▶

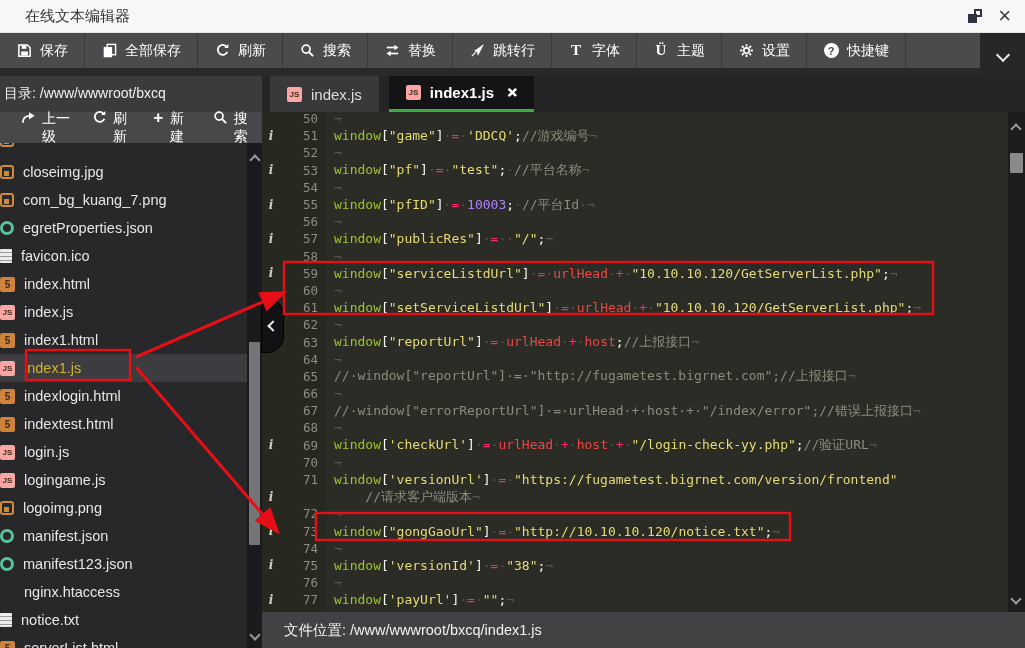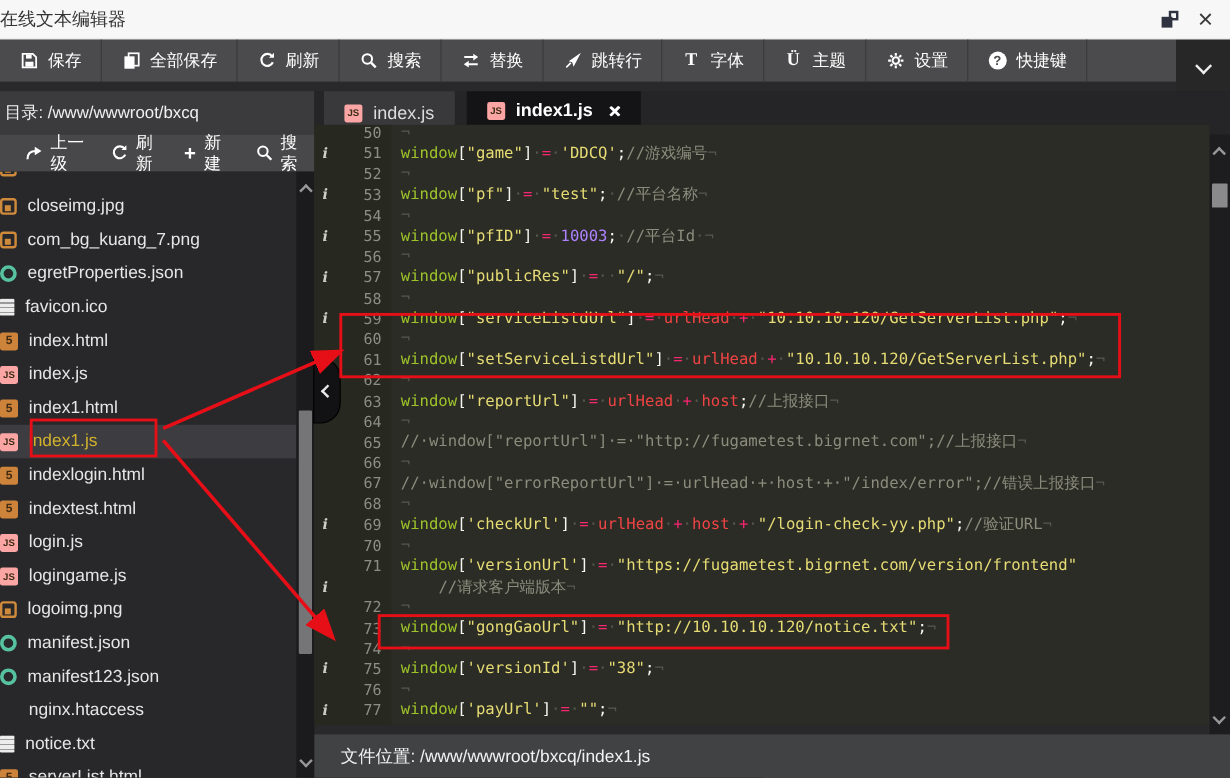--- a/index.html
+++ b/index.html
@@ -1,21 +1,21 @@
 <!DOCTYPE html>
 <html><head>
 <meta charset="utf-8">
 <style>
   html,body{margin:0;padding:0}
   body{width:1025px;height:648px;position:relative;overflow:hidden;background:#29292c;
        font-family:"Liberation Sans",sans-serif;-webkit-font-smoothing:antialiased}
   .abs{position:absolute}
   
   .titlebar{left:0;top:0;width:1025px;height:33px;background:#f7f7f7;display:flex;align-items:center;border-bottom:1px solid #e3e3e3;box-sizing:border-box}
-  .titlebar .title{font-size:15px;color:#333}
+  .titlebar .title{margin-left:25px;font-size:15px;color:#333}
   .win-controls{margin-left:auto;margin-right:14px;display:flex;align-items:center;gap:16px}
   .restore{position:relative;width:14px;height:14px;display:inline-block;cursor:pointer}
   .r-back{position:absolute;right:0;top:0;width:8px;height:8px;border:2px solid #2f3240;box-sizing:border-box}
   .r-front{position:absolute;left:0;bottom:0;width:9px;height:9px;background:#2f3240}
   .close-x{font-size:22px;line-height:14px;color:#3a3a3a;cursor:pointer;font-weight:400}
   
   .toolbar{left:0;top:33px;width:980px;height:35px;background:#4b4b4d;display:flex}
   .tbtn{display:flex;align-items:center;gap:8px;padding:0 16px;border-right:1px solid #3a3a3c;color:#fff;font-size:14px;cursor:pointer}
   .ticn{display:inline-flex;width:16px;height:16px;align-items:center;justify-content:center}
   .ticon{font-family:"Liberation Serif",serif;font-weight:700;font-size:15px;color:#fff}
@@ -27,21 +27,21 @@
   .chev.up{transform:rotate(-135deg)}
   .chev.left{transform:rotate(135deg);width:6px;height:6px}
   
   .dirbar{left:0;top:76px;width:262px;height:36px;background:#3b3b3d;color:#f0f0f0;font-size:14px;display:flex;align-items:center;padding-left:4px;box-sizing:border-box}
   .tabbar{left:262px;top:76px;width:763px;height:36px;background:#252527;display:flex;align-items:stretch;padding-left:8px;box-sizing:border-box}
   .tab{display:flex;align-items:center;gap:9px;padding:0 17px;margin-right:10px;background:#39393c;color:#dcdcdc;font-size:15px;cursor:pointer;box-sizing:border-box}
   .tab.active{background:#141416;color:#fff;font-weight:700;border-bottom:3px solid #3fae49}
   .tab-close{color:#fff;font-weight:900;font-size:17px;line-height:12px;margin-left:4px;text-shadow:.6px 0 0 #fff}
   
   .ops{left:0;top:112px;width:262px;height:31px;background:#48484a;display:flex;align-items:center;box-sizing:border-box;padding-left:10px}
-  .opbtn{display:flex;align-items:center;gap:6px;color:#fff;font-size:14px;padding:0 11px;cursor:pointer}
+  .opbtn{display:flex;align-items:flex-start;gap:6px;color:#fff;font-size:14px;padding:0 11px;cursor:pointer}
   .filelist{left:0;top:143px;width:247px;height:505px;background:#28282a;overflow:hidden}
   .frow{height:28px;display:flex;align-items:center;color:#e6e6e6;font-size:14.5px;cursor:pointer;white-space:nowrap}
   .frow.selected{background:#3c3c41;color:#d3b22b}
   .frow.partial{height:15px;overflow:hidden;align-items:flex-start}
   .frow.partial .fi{margin-top:-10px}
   .fi{display:inline-flex;align-items:center;justify-content:center;width:15px;height:15px;margin-right:9px;flex:none;font-family:"Liberation Sans",sans-serif;font-weight:700;box-sizing:border-box}
   .fi-js{background:#fca5a5;color:#3b2d16;border-radius:2px;font-size:8px}
   .fi-html{background:#cd8339;color:#3f2a12;border-radius:2px;font-size:10px}
   .fi-json{border:3px solid #56c2a0;border-radius:50%;width:14px;height:14px}
   .fi-img{border:2px solid #d08a3b;border-radius:3px;width:14px;height:14px;position:relative}
@@ -52,21 +52,21 @@
   .vscroll{background:#1b1b1d}
   .list-scroll{left:247px;top:143px;width:15px;height:505px}
   .ed-scroll{left:1008px;top:112px;width:17px;height:500px;background:#1d1d1f}
   .thumb{position:absolute;border-radius:1px;background:#757578}
   .list-scroll .thumb{left:2px;width:11px;top:199px;height:203px}
   .ed-scroll .thumb{left:2px;width:13px;top:41px;height:20px;background:#8a8a8c}
   .sc-arrow{position:absolute;left:4px}
   .sc-arrow .chev, .sc-chev{border-color:#98989a;width:6px;height:6px;border-width:2px}
   .sc-top{top:7px}.sc-bottom{bottom:5px}
   
-  .editor{left:262px;top:104px;width:746px;height:500px;background:#2b2c25;overflow:hidden}
+  .editor{left:262px;top:112px;width:746px;height:500px;background:#2b2c25;overflow:hidden}
   .editor::before{content:"";position:absolute;left:0;top:0;bottom:0;width:64px;background:#272820}
   .code{position:relative;margin-top:-2px;font-family:"DejaVu Sans Mono","Liberation Mono",monospace}
   .cl{display:flex;height:17.2px;align-items:center}
   .icol{width:18px;flex:none;text-align:center;font-family:"DejaVu Serif",serif;font-style:italic;font-weight:700;font-size:12px;color:#cfcfc7}
   .lnum{width:38px;flex:none;text-align:right;padding-right:8px;color:#8c8d85;font-size:12.5px}
   .ltxt{white-space:pre;font-size:13px;padding-left:8px}
   .tk-kw{color:#9fc42b}.tk-str{color:#e6db74}.tk-op{color:#f92672}
   .tk-num{color:#ae81ff}.tk-pun{color:#f8f8f2}.tk-id{color:#ef4444}
   .tk-com{color:#8b8c7d}.tk-dim{color:#56574e}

◀

The material above must be set down word for word, with no picture carried over.

--- a/index.html
+++ b/index.html
@@ -1,21 +1,21 @@
 <!DOCTYPE html>
 <html><head>
 <meta charset="utf-8">
 <style>
   html,body{margin:0;padding:0}
   body{width:1025px;height:648px;position:relative;overflow:hidden;background:#29292c;
        font-family:"Liberation Sans",sans-serif;-webkit-font-smoothing:antialiased}
   .abs{position:absolute}
   
   .titlebar{left:0;top:0;width:1025px;height:33px;background:#f7f7f7;display:flex;align-items:center;border-bottom:1px solid #e3e3e3;box-sizing:border-box}
-  .titlebar .title{font-size:15px;color:#333}
+  .titlebar .title{margin-left:25px;font-size:15px;color:#333}
   .win-controls{margin-left:auto;margin-right:14px;display:flex;align-items:center;gap:16px}
   .restore{position:relative;width:14px;height:14px;display:inline-block;cursor:pointer}
   .r-back{position:absolute;right:0;top:0;width:8px;height:8px;border:2px solid #2f3240;box-sizing:border-box}
   .r-front{position:absolute;left:0;bottom:0;width:9px;height:9px;background:#2f3240}
   .close-x{font-size:22px;line-height:14px;color:#3a3a3a;cursor:pointer;font-weight:400}
   
   .toolbar{left:0;top:33px;width:980px;height:35px;background:#4b4b4d;display:flex}
   .tbtn{display:flex;align-items:center;gap:8px;padding:0 16px;border-right:1px solid #3a3a3c;color:#fff;font-size:14px;cursor:pointer}
   .ticn{display:inline-flex;width:16px;height:16px;align-items:center;justify-content:center}
   .ticon{font-family:"Liberation Serif",serif;font-weight:700;font-size:15px;color:#fff}
@@ -27,21 +27,21 @@
   .chev.up{transform:rotate(-135deg)}
   .chev.left{transform:rotate(135deg);width:6px;height:6px}
   
   .dirbar{left:0;top:76px;width:262px;height:36px;background:#3b3b3d;color:#f0f0f0;font-size:14px;display:flex;align-items:center;padding-left:4px;box-sizing:border-box}
   .tabbar{left:262px;top:76px;width:763px;height:36px;background:#252527;display:flex;align-items:stretch;padding-left:8px;box-sizing:border-box}
   .tab{display:flex;align-items:center;gap:9px;padding:0 17px;margin-right:10px;background:#39393c;color:#dcdcdc;font-size:15px;cursor:pointer;box-sizing:border-box}
   .tab.active{background:#141416;color:#fff;font-weight:700;border-bottom:3px solid #3fae49}
   .tab-close{color:#fff;font-weight:900;font-size:17px;line-height:12px;margin-left:4px;text-shadow:.6px 0 0 #fff}
   
   .ops{left:0;top:112px;width:262px;height:31px;background:#48484a;display:flex;align-items:center;box-sizing:border-box;padding-left:10px}
-  .opbtn{display:flex;align-items:center;gap:6px;color:#fff;font-size:14px;padding:0 11px;cursor:pointer}
+  .opbtn{display:flex;align-items:flex-start;gap:6px;color:#fff;font-size:14px;padding:0 11px;cursor:pointer}
   .filelist{left:0;top:143px;width:247px;height:505px;background:#28282a;overflow:hidden}
   .frow{height:28px;display:flex;align-items:center;color:#e6e6e6;font-size:14.5px;cursor:pointer;white-space:nowrap}
   .frow.selected{background:#3c3c41;color:#d3b22b}
   .frow.partial{height:15px;overflow:hidden;align-items:flex-start}
   .frow.partial .fi{margin-top:-10px}
   .fi{display:inline-flex;align-items:center;justify-content:center;width:15px;height:15px;margin-right:9px;flex:none;font-family:"Liberation Sans",sans-serif;font-weight:700;box-sizing:border-box}
   .fi-js{background:#fca5a5;color:#3b2d16;border-radius:2px;font-size:8px}
   .fi-html{background:#cd8339;color:#3f2a12;border-radius:2px;font-size:10px}
   .fi-json{border:3px solid #56c2a0;border-radius:50%;width:14px;height:14px}
   .fi-img{border:2px solid #d08a3b;border-radius:3px;width:14px;height:14px;position:relative}
@@ -52,21 +52,21 @@
   .vscroll{background:#1b1b1d}
   .list-scroll{left:247px;top:143px;width:15px;height:505px}
   .ed-scroll{left:1008px;top:112px;width:17px;height:500px;background:#1d1d1f}
   .thumb{position:absolute;border-radius:1px;background:#757578}
   .list-scroll .thumb{left:2px;width:11px;top:199px;height:203px}
   .ed-scroll .thumb{left:2px;width:13px;top:41px;height:20px;background:#8a8a8c}
   .sc-arrow{position:absolute;left:4px}
   .sc-arrow .chev, .sc-chev{border-color:#98989a;width:6px;height:6px;border-width:2px}
   .sc-top{top:7px}.sc-bottom{bottom:5px}
   
-  .editor{left:262px;top:104px;width:746px;height:500px;background:#2b2c25;overflow:hidden}
+  .editor{left:262px;top:112px;width:746px;height:500px;background:#2b2c25;overflow:hidden}
   .editor::before{content:"";position:absolute;left:0;top:0;bottom:0;width:64px;background:#272820}
   .code{position:relative;margin-top:-2px;font-family:"DejaVu Sans Mono","Liberation Mono",monospace}
   .cl{display:flex;height:17.2px;align-items:center}
   .icol{width:18px;flex:none;text-align:center;font-family:"DejaVu Serif",serif;font-style:italic;font-weight:700;font-size:12px;color:#cfcfc7}
   .lnum{width:38px;flex:none;text-align:right;padding-right:8px;color:#8c8d85;font-size:12.5px}
   .ltxt{white-space:pre;font-size:13px;padding-left:8px}
   .tk-kw{color:#9fc42b}.tk-str{color:#e6db74}.tk-op{color:#f92672}
   .tk-num{color:#ae81ff}.tk-pun{color:#f8f8f2}.tk-id{color:#ef4444}
   .tk-com{color:#8b8c7d}.tk-dim{color:#56574e}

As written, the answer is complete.